Marcus Miller bei der jazzopen Stuttgart 2024

Marcus Miller (bass)
Xavier Gordon (keys)
Donald Hayes (sax)
Russel Gunn Jr. (trumpet)
Anwar Marshall (drums)

Stuttgart, 22.7.2024

Bass, Bässer, Miller

Eine Bass-Ikone erobert die Herzen der Besucher am fünften Tag der Stuttgarter Jazz Open

Der Mann allein schon ist ein Orkan an seinem Instrument. Wenn ihm dann noch eine kompetente Band den Soundteppich ausrollt, hält kein Fuß mehr still. Kein Wunder, dass bereits viele Jazzgrößen auf ihn aufmerksam wurden. Die Liste derer, mit denen er zusammengearbeitet hat, ist lang. Exemplarisch seien deshalb nur folgende große Namen erwähnt: Aretha Franklin, Miles Davis, David Sanborn und McCoy Tyner. Noch Fragen? Falls ja, hat Marcus Miller diese am Montagabend im Alten Schloss eindrücklich beantwortet. Mit einem Basssolo-Intro zeigt er umgehend wo der (Bass-) Bartel den Most holt. Slap-Techniken deuten an, auf welche Reise sich das Publikum einstellen darf.

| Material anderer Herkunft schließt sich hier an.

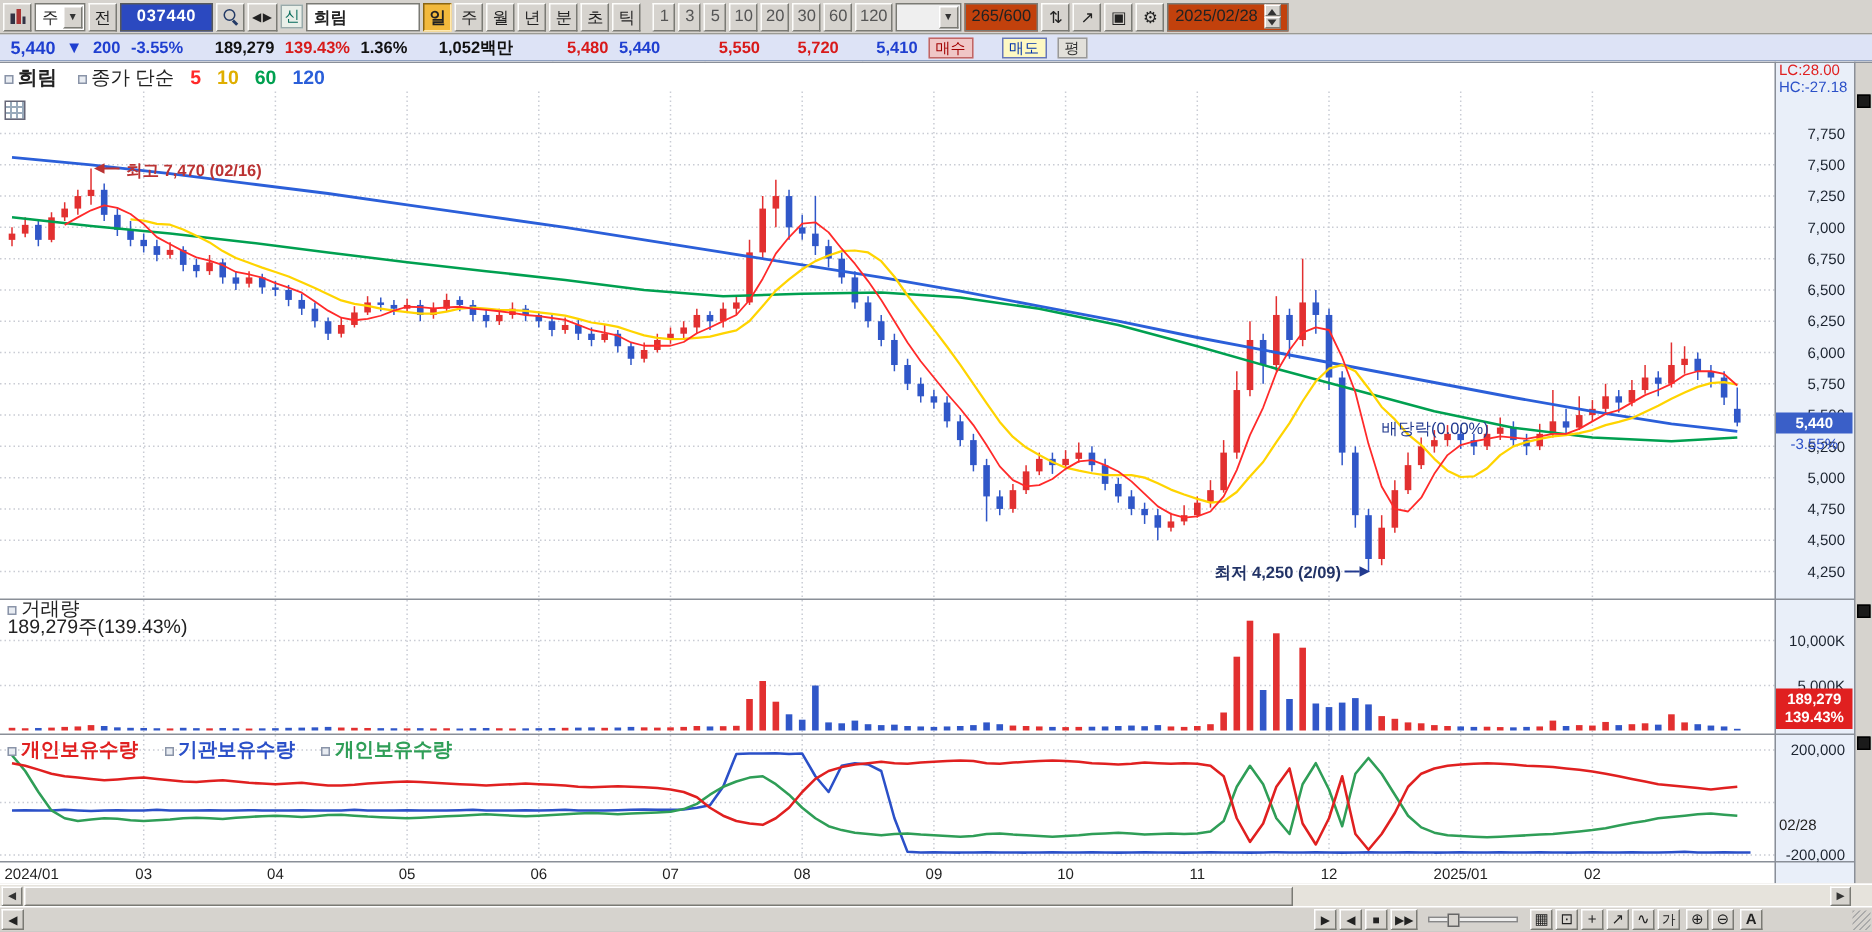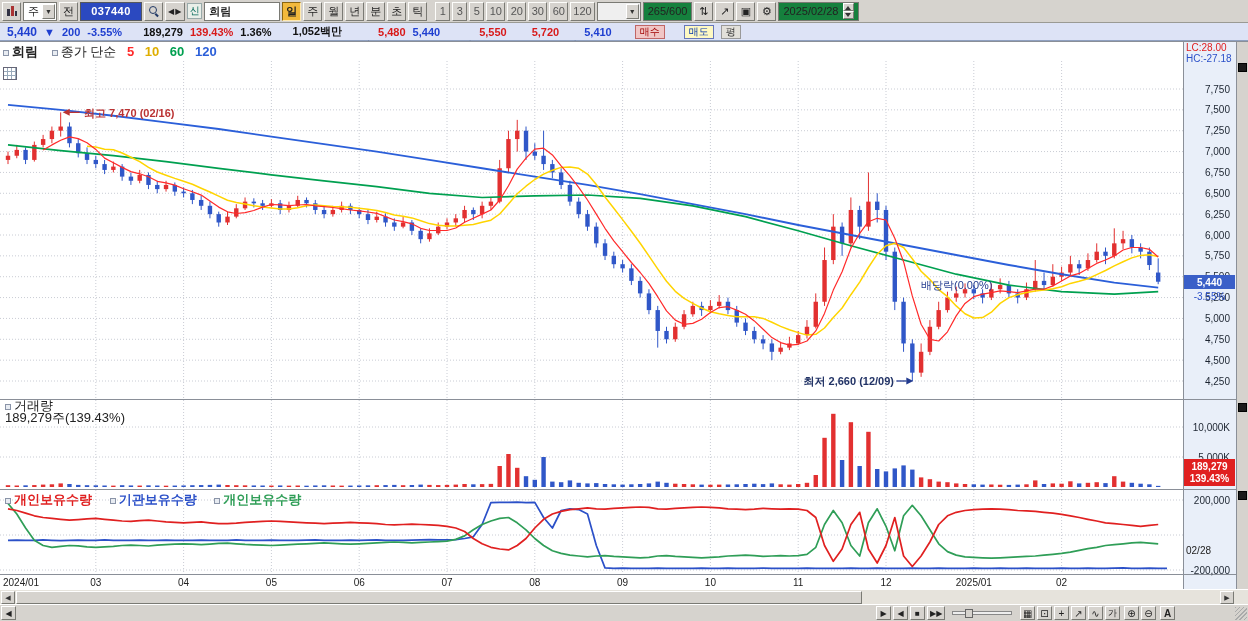"265/600" .sunken { background: #15803d -> #c2410c }
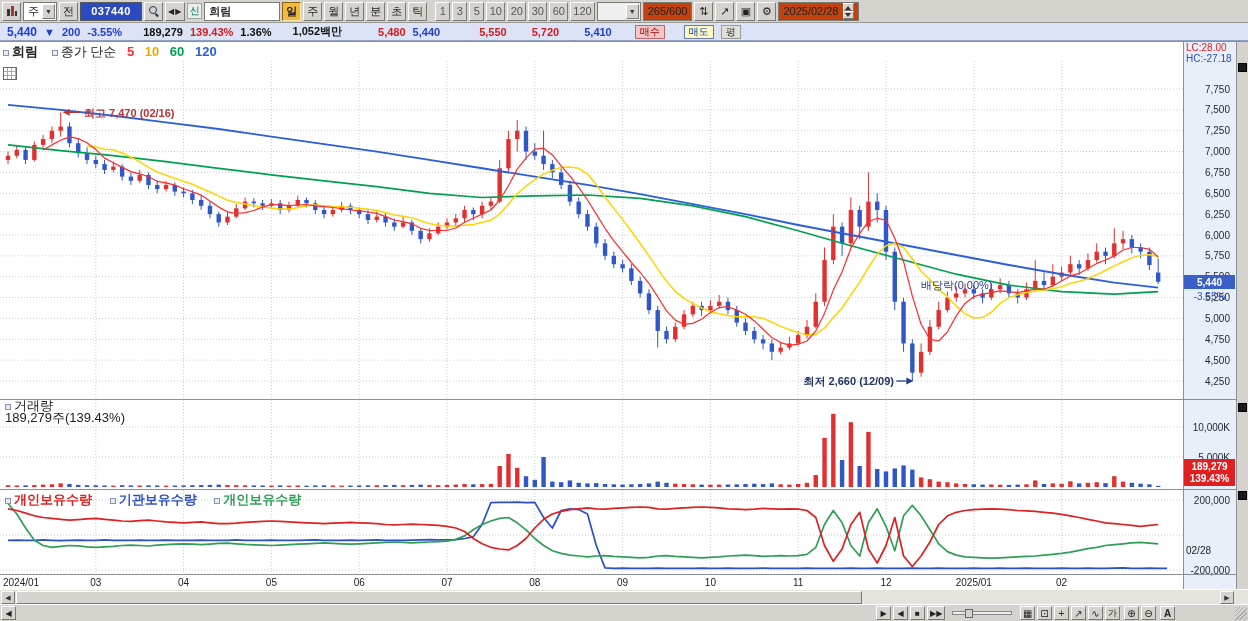"매수" .buy { margin-left: 16px -> none }
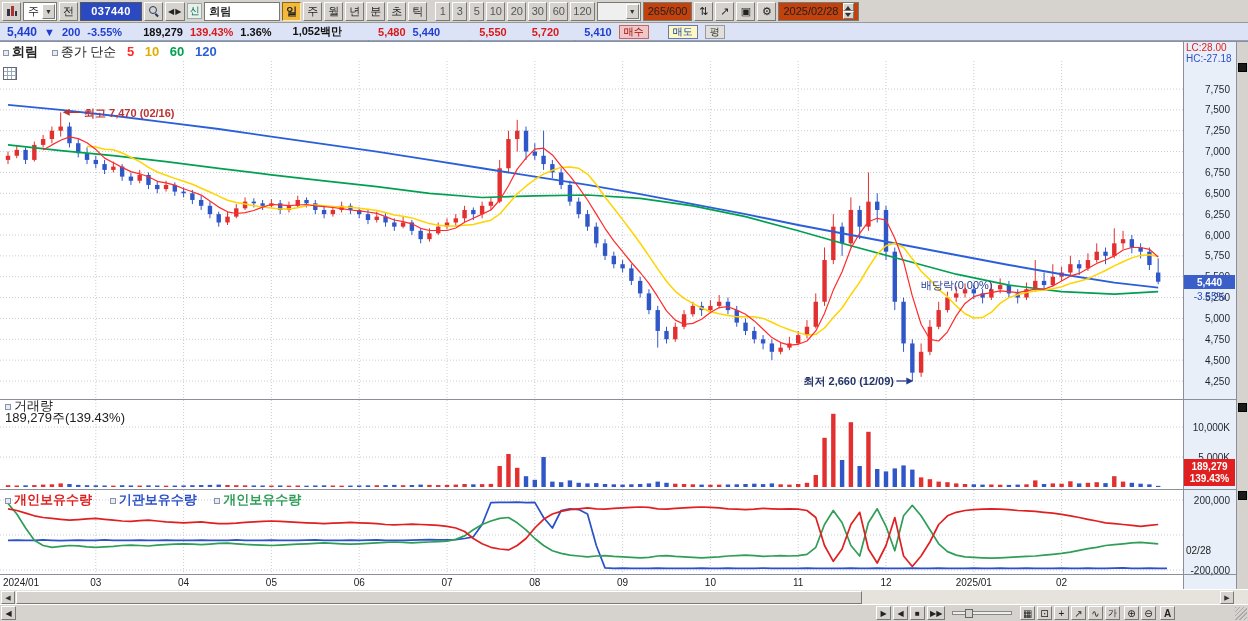"최저 2,660 (12/09)" div.ann { text: 2,660 (12/09 -> 4,250 (2/09 }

Funky geht es zur Sache und die Bläserriffs, die folgen, setzen weitere Duftmarken und lassen ahnen, dass diese Vorspeise zu einem delikaten Funkmenü erster Sahne führen wird. „I’m so happy being back here in Stuttgart“, strahlt Marcus Miller nach dem Opener. Geraume Zeit geht es anschließend mit dichten Rhythmen weiter, bis mit einer Homage an Jaco Pastorius, dem legendären Bassisten von Weather Report, dann auch mal Platz für eine Ballade geschaffen wird. Diese Nummer bringt die Klasse der einzelnen Musiker noch mehr zur Geltung, da alle ausführlich solieren dürfen.

Ausgezeichnete Solisten

Rhythmisch gibt es jedoch auch Fast Swing Elemente, bei denen, allen voran, Pianist Xavier Gordon seine Klasse unter Beweis stellen kann. Das darauffolgende Trompetensolo á capella von Russel Gunn Jr. lässt die Besucher den Atem anhalten, bevor es nochmals in die Vollen geht. Miller beschwört in der Anmoderation in einer seiner stärksten Nummern „Gorée“, die er aus einer Senegalreise mitgebracht hatte, den „Strong Spirit“ der versklavten afrikanischen Ahnen, die sich nichts sehnlicher als den Frieden wünschten.

Mit seiner Musik will er ebenfalls einen Beitrag zu einer friedlicheren Welt leisten und spielt ausnahmsweise mal nicht den E-Bass, sondern eine Bassklarinette. Innovativ und gekonnt schafft er es, damit wirklich eine äußerst friedliche und zärtliche Stimmung in die alten Gemäuer des Schlosses zu zaubern. Die Klänge verdichten sich zu einem ekstatischen Finale, bei dem das Altsaxophon-Solo von Donald Hayes schließlich die Führung übernimmt. Drummer Anwar Marshall darf mit einem kurzen, aber knackigen Solo ebenfalls noch ran bevor sich das Konzert dem Ende zu neigt. Die Stimmung kocht und trotz vorgerückter Zeit, kommen die Protagonisten nicht umhin, noch eine Zugabe nachzulegen. „Bässer“ konnte der Abend kaum enden – glückliche Gesichter allenthalben.